* [Problem requirements]:
What lines of the data include the string "appended"? Copy them all.

┌──

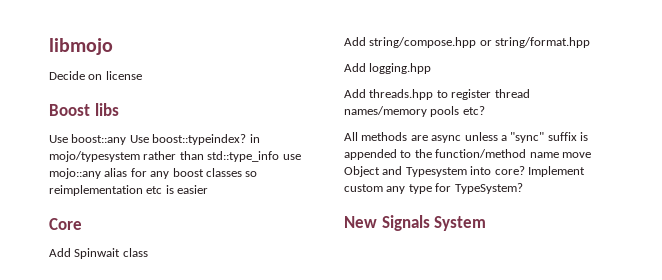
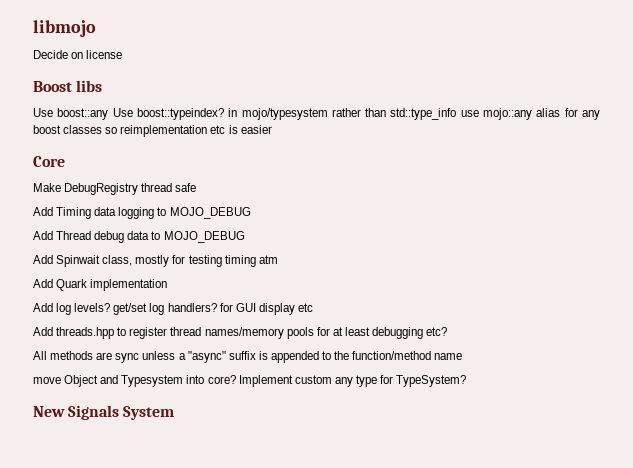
- Add Spinwait class
- Add string/compose.hpp or string/format.hpp
- Add logging.hpp
+ Make DebugRegistry thread safe
+ Add Timing data logging to MOJO_DEBUG
+ Add Thread debug data to MOJO_DEBUG
+ Add Spinwait class, mostly for testing timing atm
+ Add Quark implementation
+ Add log levels? get/set log handlers? for GUI display etc
- Add threads.hpp to register thread names/memory pools etc?
+ Add threads.hpp to register thread names/memory pools for at least debugging etc?
- All methods are async unless a "sync" suffix is appended to the function/method name move Object and Typesystem into core?
+ All methods are sync unless a "async" suffix is appended to the function/method name
+ move Object and Typesystem into core?

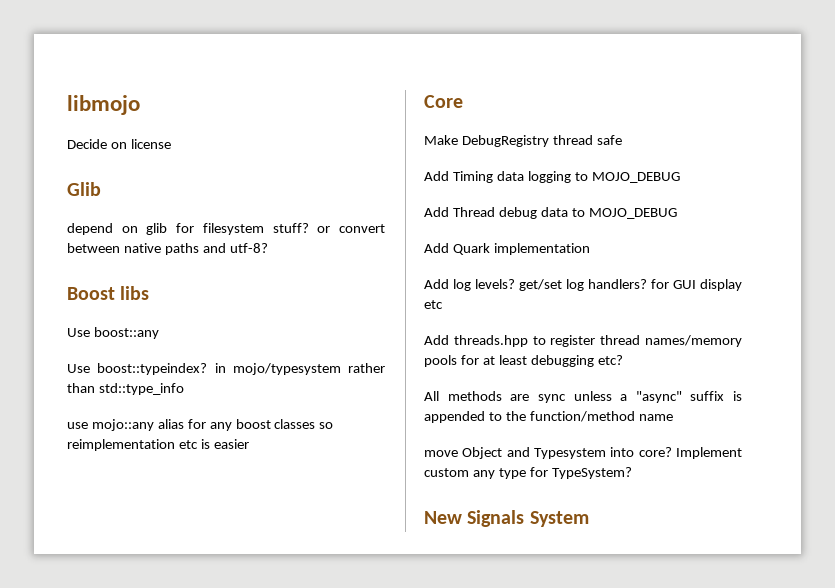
+ Glib
+ depend on glib for filesystem stuff? or convert between native paths and utf-8?
- Use boost::any Use boost::typeindex? in mojo/typesystem rather than std::type_info use mojo::any alias for any boost classes so reimplementation etc is easier
+ Use boost::any
+ Use boost::typeindex? in mojo/typesystem rather than std::type_info
+ use mojo::any alias for any boost classes so reimplementation etc is easier
- Add Spinwait class, mostly for testing timing atm

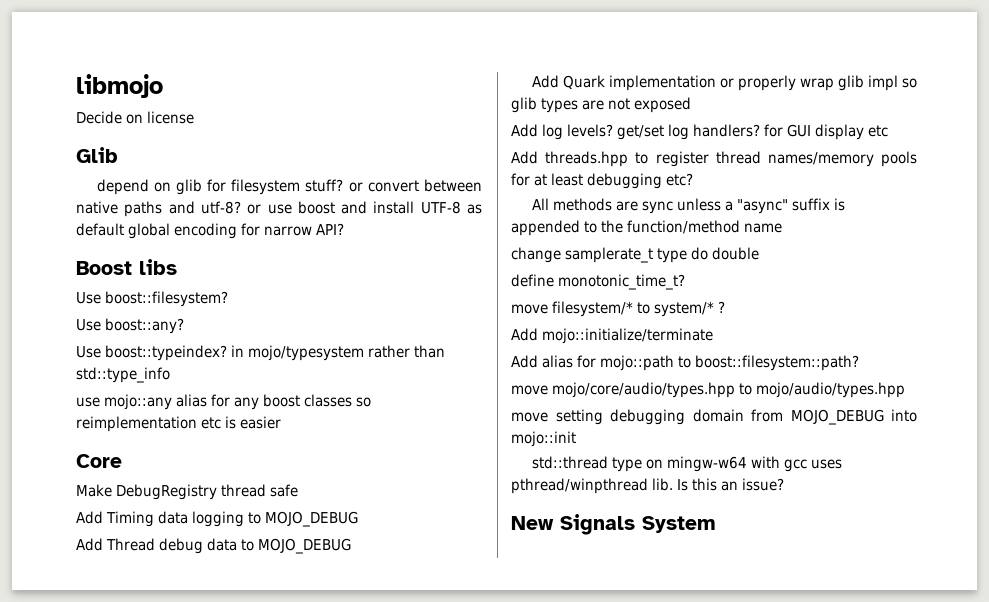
- depend on glib for filesystem stuff? or convert between native paths and utf-8?
+ depend on glib for filesystem stuff? or convert between native paths and utf-8? or use boost and install UTF-8 as default global encoding for narrow API?
- Use boost::any
+ Use boost::filesystem?
+ Use boost::any?
- Add Quark implementation
+ Add Quark implementation or properly wrap glib impl so glib types are not exposed
- move Object and Typesystem into core? Implement custom any type for TypeSystem?
+ change samplerate_t type do double
+ define monotonic_time_t?
+ move filesystem/* to system/* ?
+ Add mojo::initialize/terminate
+ Add alias for mojo::path to boost::filesystem::path?
+ move mojo/core/audio/types.hpp to mojo/audio/types.hpp
+ move setting debugging domain from MOJO_DEBUG into mojo::init
+ std::thread type on mingw-w64 with gcc uses pthread/winpthread lib. Is this an issue?

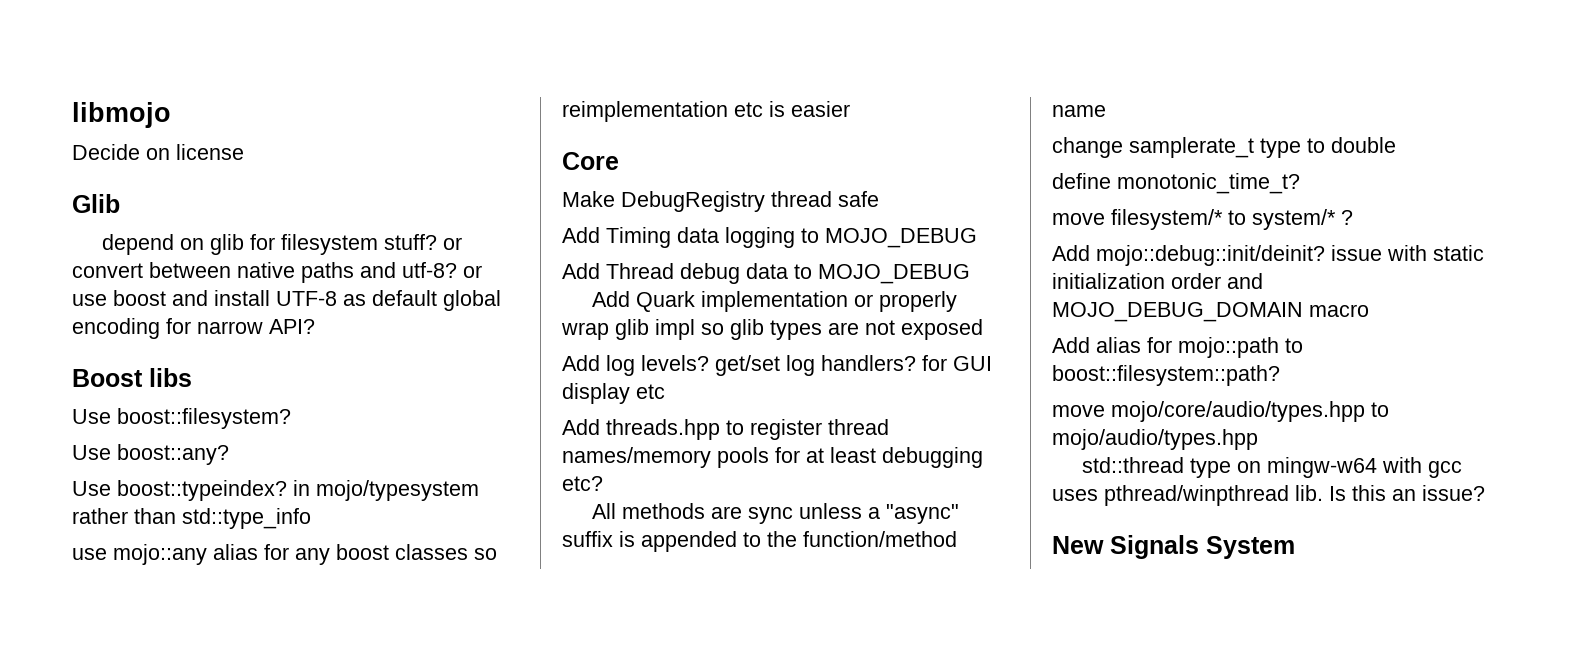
- change samplerate_t type do double
+ change samplerate_t type to double
- Add mojo::initialize/terminate
+ Add mojo::debug::init/deinit? issue with static initialization order and MOJO_DEBUG_DOMAIN macro
- move setting debugging domain from MOJO_DEBUG into mojo::init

└──

* [Expected answer]:
- All methods are async unless a "sync" suffix is appended to the function/method name move Object and Typesystem into core?
+ All methods are sync unless a "async" suffix is appended to the function/method name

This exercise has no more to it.